(REQUIRED WORK): For the lines from the one with "text: 自上市公司本次交易完成之日起 ->" to the end of the listing below, both ends included, give an exact copy and nothing more. Do not copy pictures.

(TASK MATERIAL):
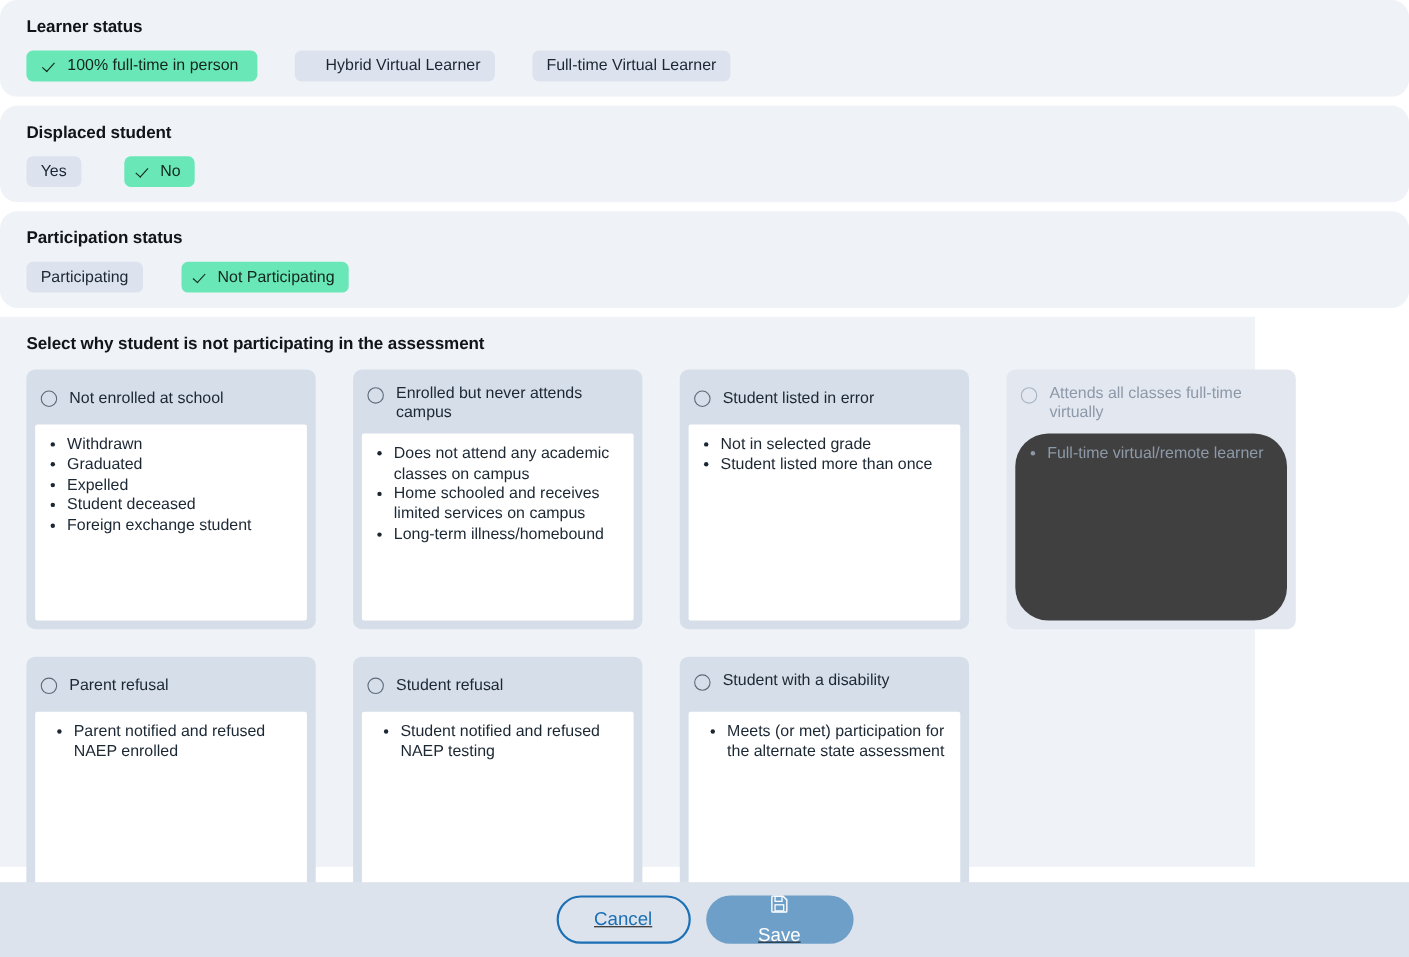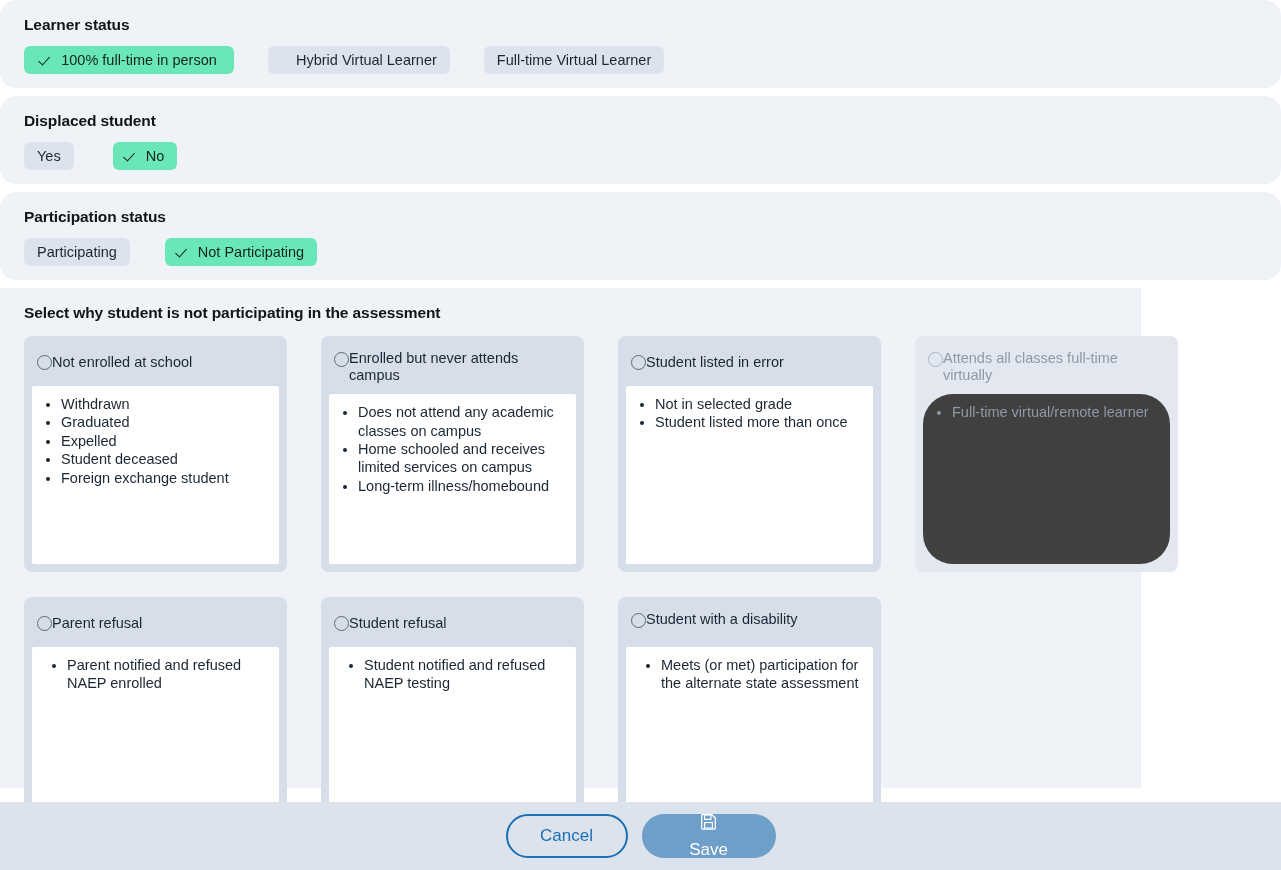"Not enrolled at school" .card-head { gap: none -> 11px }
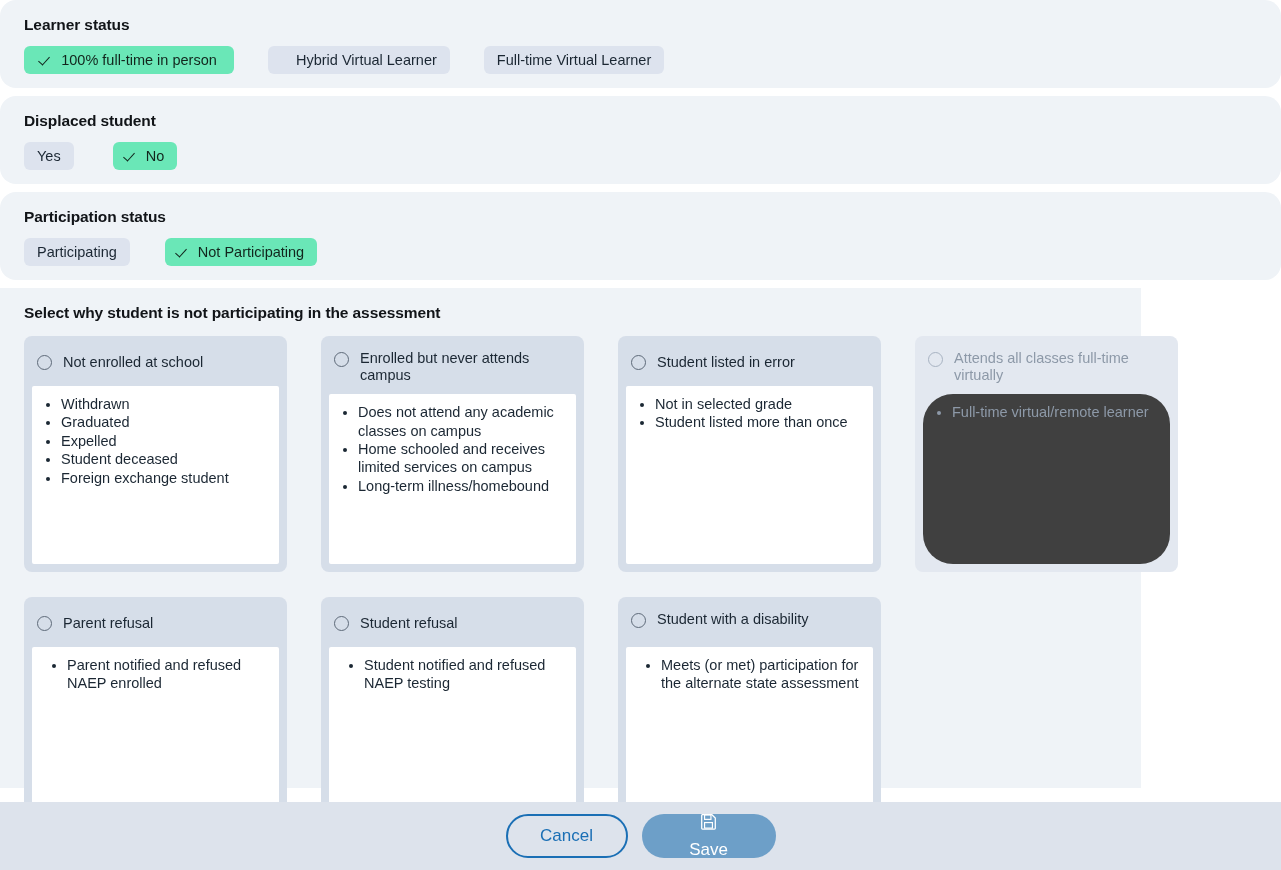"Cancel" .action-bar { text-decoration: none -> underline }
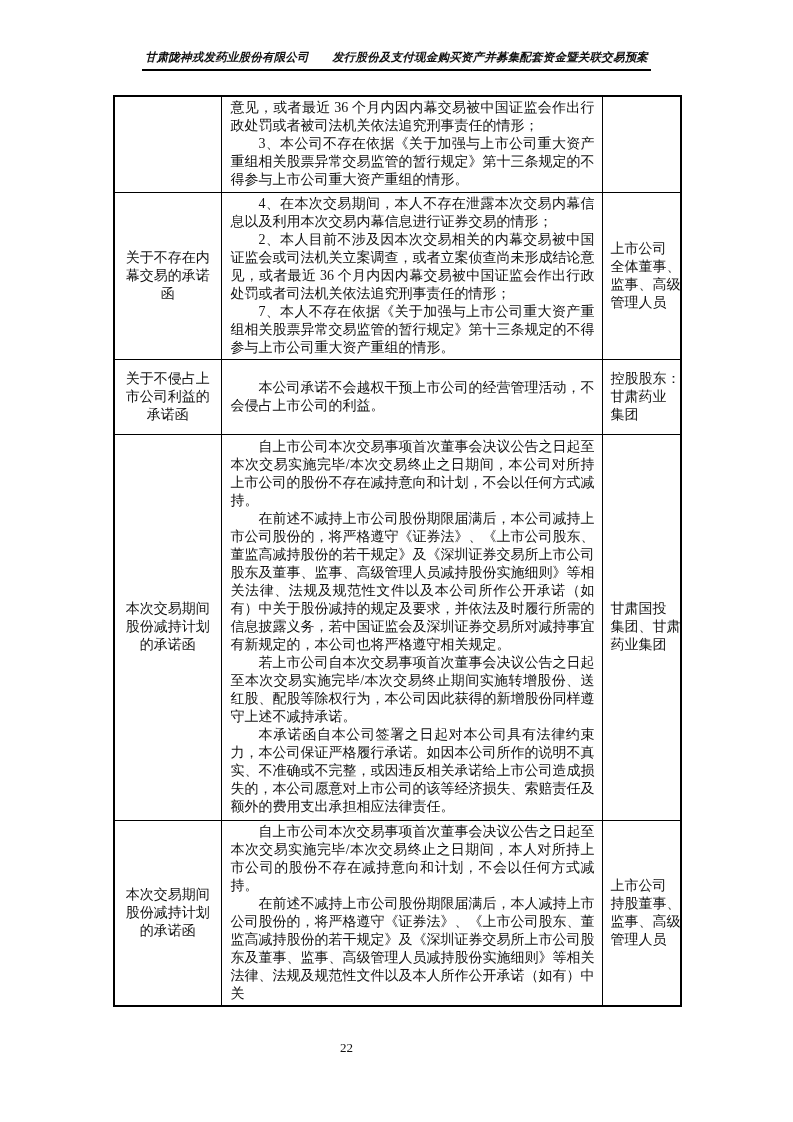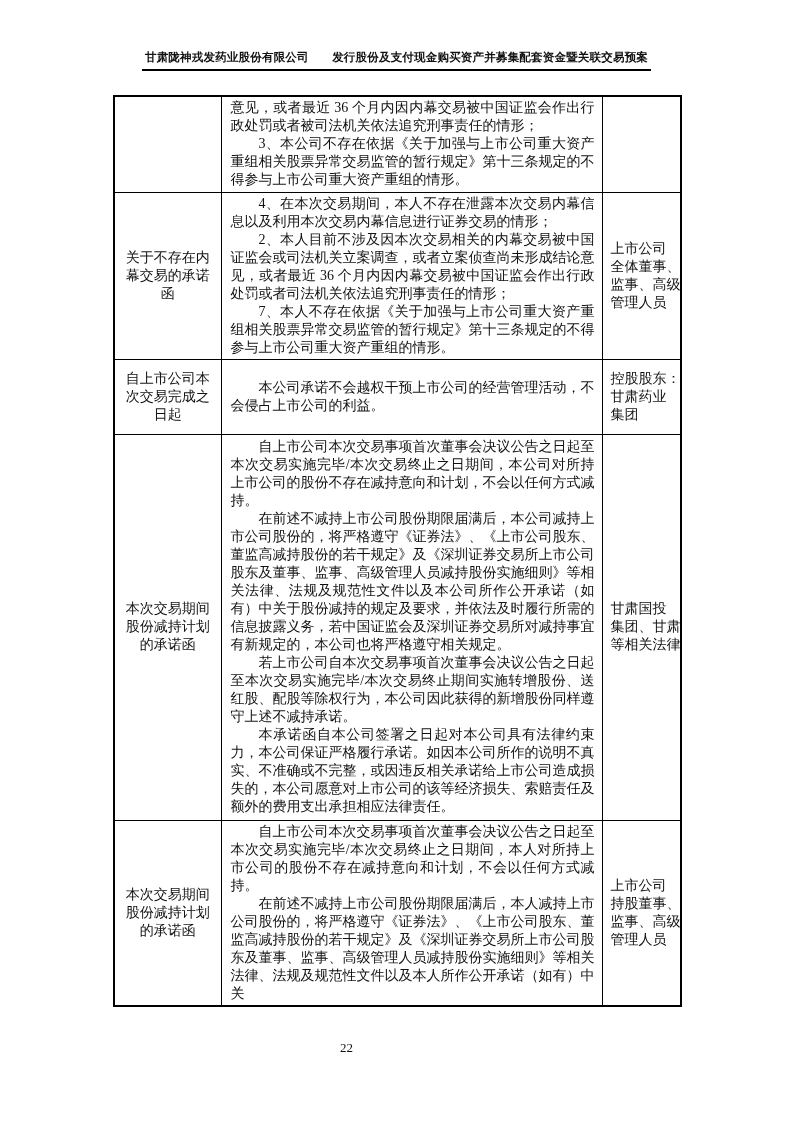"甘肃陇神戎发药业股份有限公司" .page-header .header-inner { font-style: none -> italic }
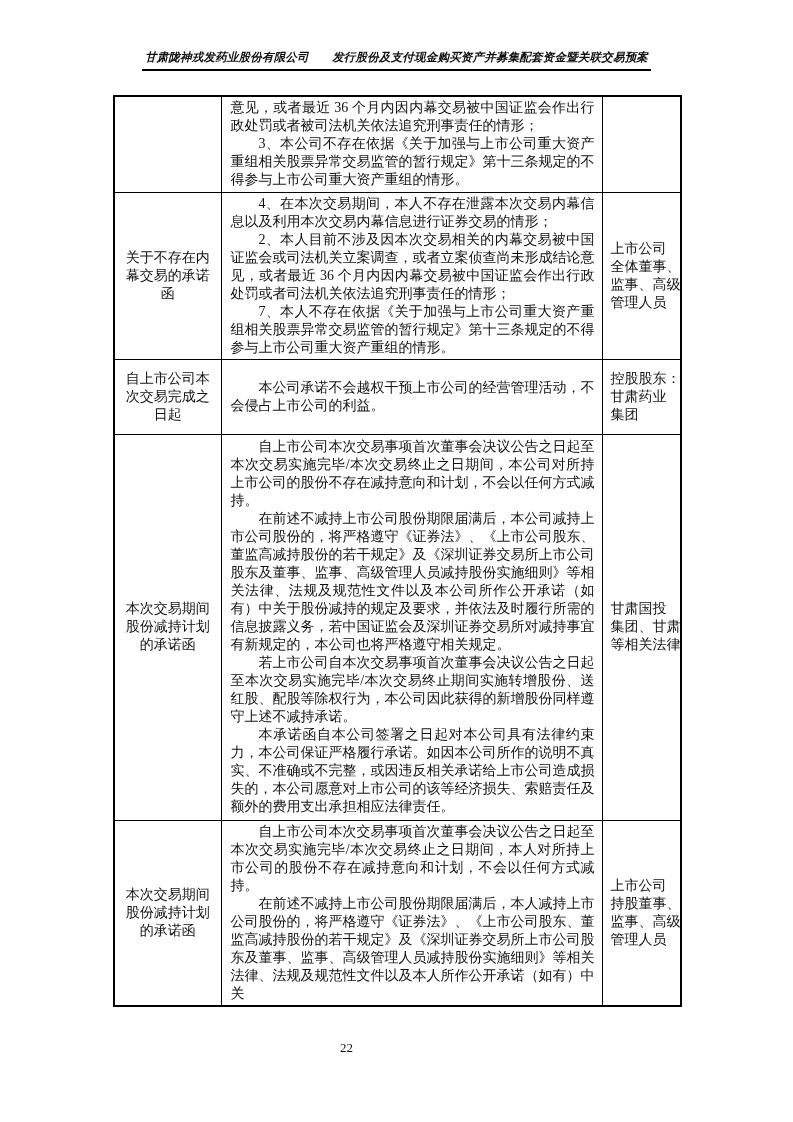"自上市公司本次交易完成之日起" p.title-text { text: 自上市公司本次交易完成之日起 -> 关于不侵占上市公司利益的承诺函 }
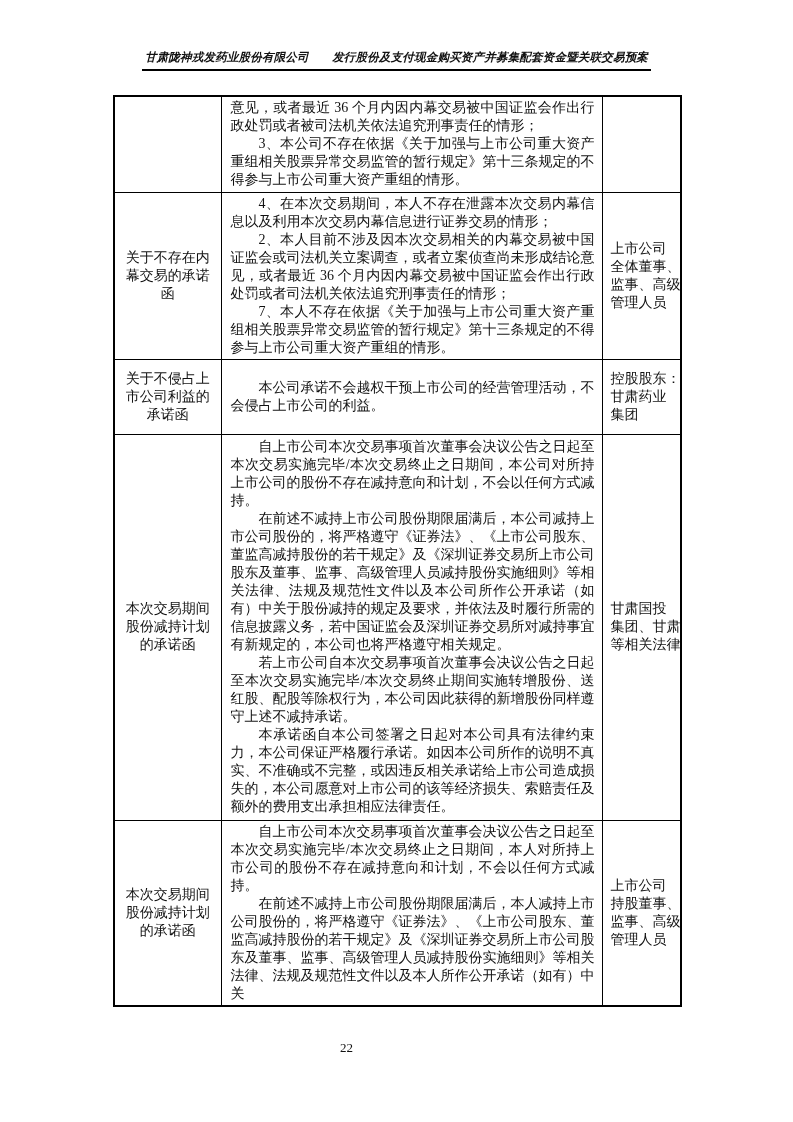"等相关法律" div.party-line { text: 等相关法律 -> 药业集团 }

(ANSWER):
"自上市公司本次交易完成之日起" p.title-text { text: 自上市公司本次交易完成之日起 -> 关于不侵占上市公司利益的承诺函 }
"等相关法律" div.party-line { text: 等相关法律 -> 药业集团 }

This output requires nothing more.